Speranza dal basso
Pubblicato il 16-06-2018
di Claudio Monge - In politichese lo si definisce un contributo all’indispensabile «giro di vite nei controlli all’immigrazione illegale dal Medio oriente» ma, in realtà, si tratta dell’ennesimo prezzo della vergognosa indifferenza delle politiche europee incapaci non solo di favorire processi di pacificazione a Sud del Mediterraneo al di là di interessi di bottega (per esempio, il fiorentissimo commercio di armi), ma anche di mettere in campo doverose politiche coordinate di accoglienza umanitaria, che dovrebbero essere la carta di identità di Paesi civili e democratici.
Stiamo parlando del nuovo assegno da 3 miliardi di euro firmato ad inizio marzo dalla UE a beneficio del Governo di Ankara per la “gestione” del flussi di disperati da arginare sul suolo turco, tutto questo a qualche settimana da un imminente rapporto che si esprimerà ancora negativamente sui “requisiti democratici” turchi in vista dell’annessione all’Unione.
Evidentemente, la coerenza non è una virtù della politica contemporanea e questo nell’indifferenza dell’opinione pubblica internazionale. Intanto Ankara sta in queste settimane alimentando il flusso di rifugiati siriani che si aggiungono agli oltre 3 milioni e 500.000 disperati già sul suo territorio, generando il nuovo esodo di circa 250.000 civili in fuga da Afrin, capitale del distretto siriano del Governatorato di Aleppo che l’esercito turco ha deciso di ripulire dai presunti terroristi curdi.
I morti, anche civili, non si contano (e mai ne avremo un rendiconto), dettaglio evidentemente irrilevante all’interno di un’operazione battezzata, con agghiacciante umorismo, Ramo di Ulivo. Ma accanto alle “prodezze” della politica internazionale, esistono anche piccole iniziative virtuose che tentano di far filtrare raggi di luce nell’inferno, come quella del progetto Janae.

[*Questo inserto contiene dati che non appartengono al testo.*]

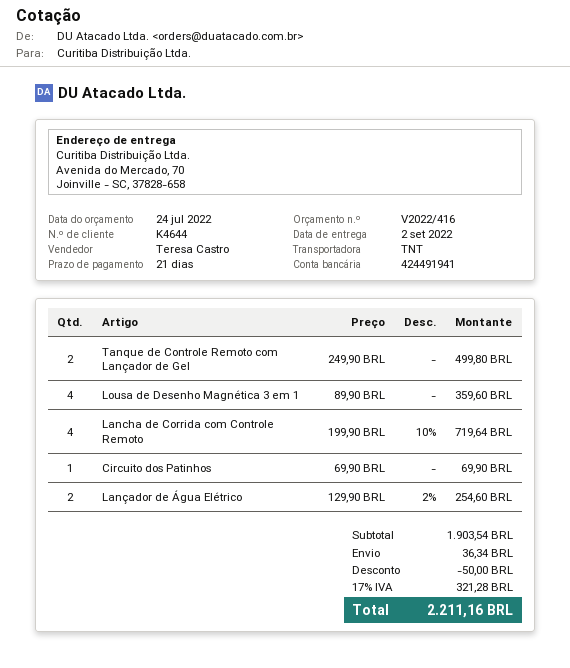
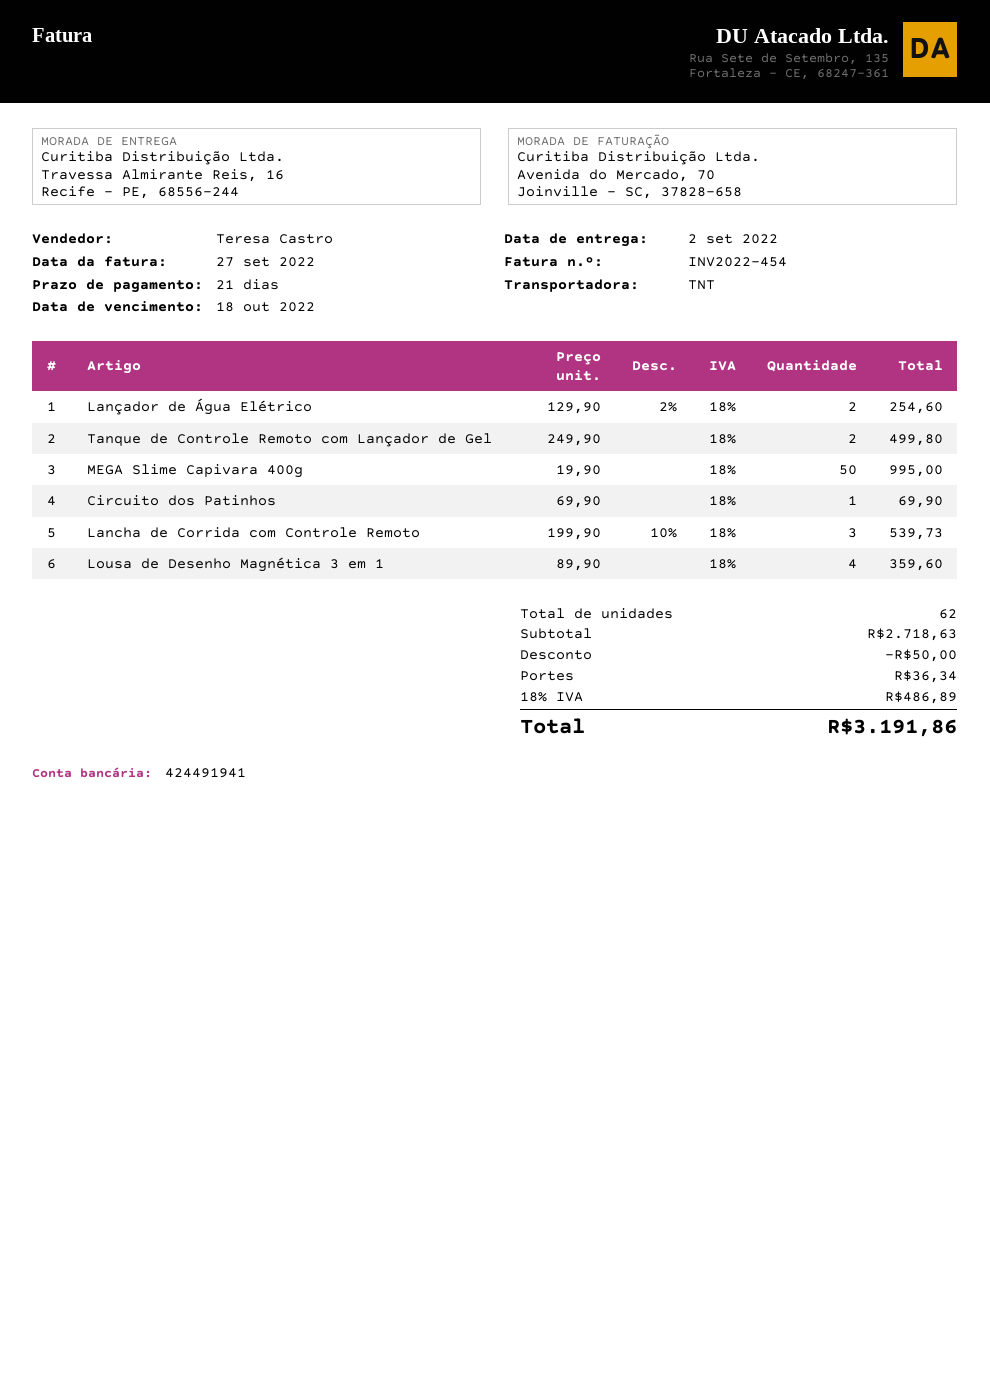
ship to: Avenida do Mercado, 70, Joinville - SC, 37828-658 -> Travessa Almirante Reis, 16, Recife - PE, 68556-244
Lancha de Corrida com Controle Remoto: 4 x 199.90 - 10% = 719.64 -> 3 x 199.90 - 10% = 539.73
MEGA Slime Capivara 400g: none -> 50 x 19.90 = 995.00
subtotal: 1903.54 -> 2718.63
tax: 17% = 321.28 -> 18% = 486.89
total: 2211.16 -> 3191.86

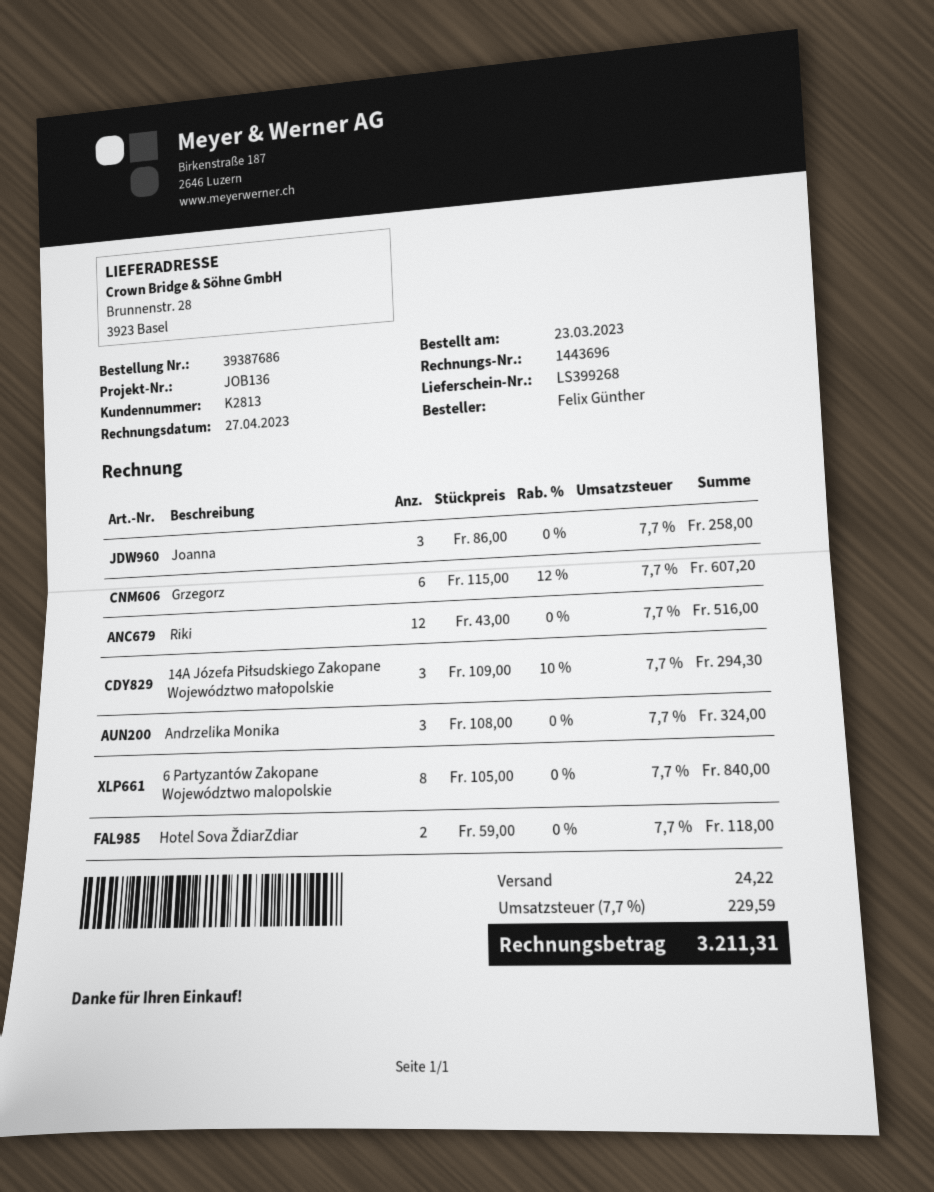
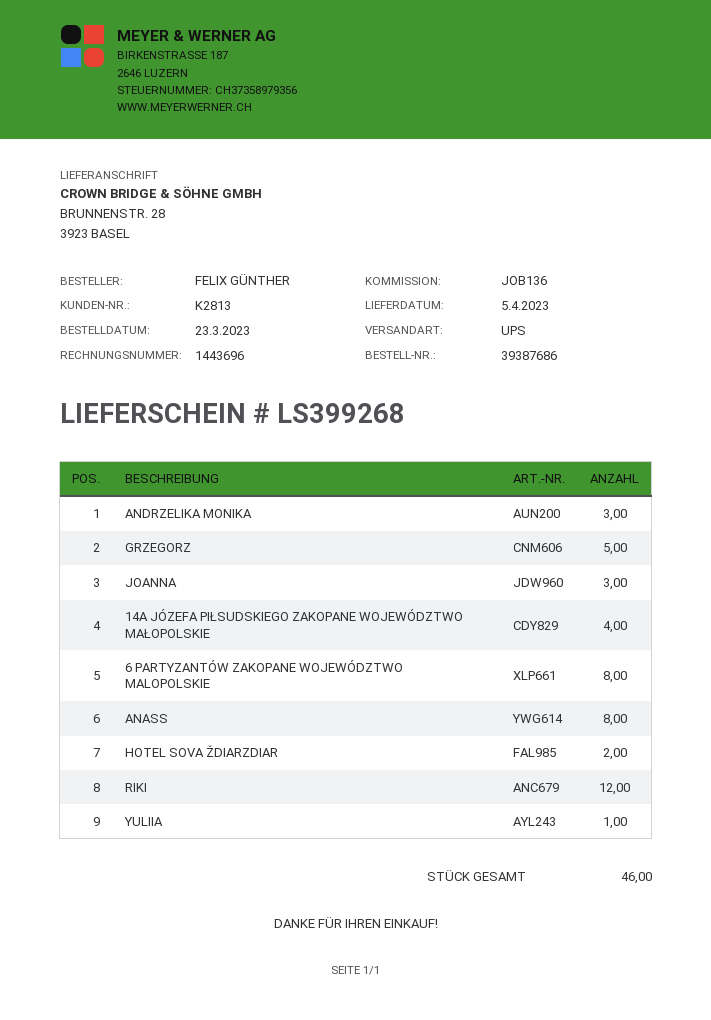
Grzegorz: 6 -> 5
14A Józefa Piłsudskiego Zakopane Województwo małopolskie: 3 -> 4
ANASS: none -> 8
YULIIA: none -> 1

Si tratta di un programma, sostenuto da un gruppo di volontari turchi e di altri Paesi europei, che hanno deciso di mettere in comune le loro competenze per dare un supporto ai migranti siriani che desiderano imparare una gestione oculata dei loro poveri risparmi per micro-investimenti di sviluppo.
Mentre le ong classiche gestiscono in genere l’emergenza umanitaria nel suo scatenarsi, qui si tratta di immaginare un futuro che vada al di là dell’emergenza e di offrire strumenti di integrazione. L’idea è quella di sostenere e federare dei piccoli gruppi di risparmiatori (senza badare all’ammontare del risparmio, che talvolta può essere di qualche euro soltanto), inizialmente erano gruppi di donne soltanto, che favoriscano l’inclusione finanziaria di persone in forte disagio sociale. Ciascun partner del progetto si impegna a risparmiare una cifra mensile (che può riprendere quando vuole, se necessario) per costituire un fondo di micro-credito a zero interessi, dal quale attingere per piccoli investimenti (la cui bontà deve essere vagliata e approvata dall’insieme dei prestatori).
Si crea così una cultura partecipativa (i prestiti sono fatti sulla fiducia), si aiutano le persone ad uscire da una logica di mera sopravvivenza al quotidiano portandole ad immaginare un futuro, si incoraggiano piccoli investimenti virtuosi e non fini a se stessi. Si tratta di trasmettere delle capacità di gestione talvolta culturalmente sconosciute: un modo per contribuire a quella dignità umana troppo spesso calpestata.